Extracted entries
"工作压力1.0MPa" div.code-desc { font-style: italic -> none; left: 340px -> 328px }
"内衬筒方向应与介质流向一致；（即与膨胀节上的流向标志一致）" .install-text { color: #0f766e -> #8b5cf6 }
---
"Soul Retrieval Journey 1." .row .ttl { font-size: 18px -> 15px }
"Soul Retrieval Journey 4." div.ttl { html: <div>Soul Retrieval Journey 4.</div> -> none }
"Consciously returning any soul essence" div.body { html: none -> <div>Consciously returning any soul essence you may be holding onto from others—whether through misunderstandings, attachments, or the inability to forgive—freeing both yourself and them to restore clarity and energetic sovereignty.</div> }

Task to complete
Give the exact lines, and only those, from the line containing "font-style: italic ->" through the line containing "color: #0f766e ->" in the entries above.

Response
"工作压力1.0MPa" div.code-desc { font-style: italic -> none; left: 340px -> 328px }
"内衬筒方向应与介质流向一致；（即与膨胀节上的流向标志一致）" .install-text { color: #0f766e -> #8b5cf6 }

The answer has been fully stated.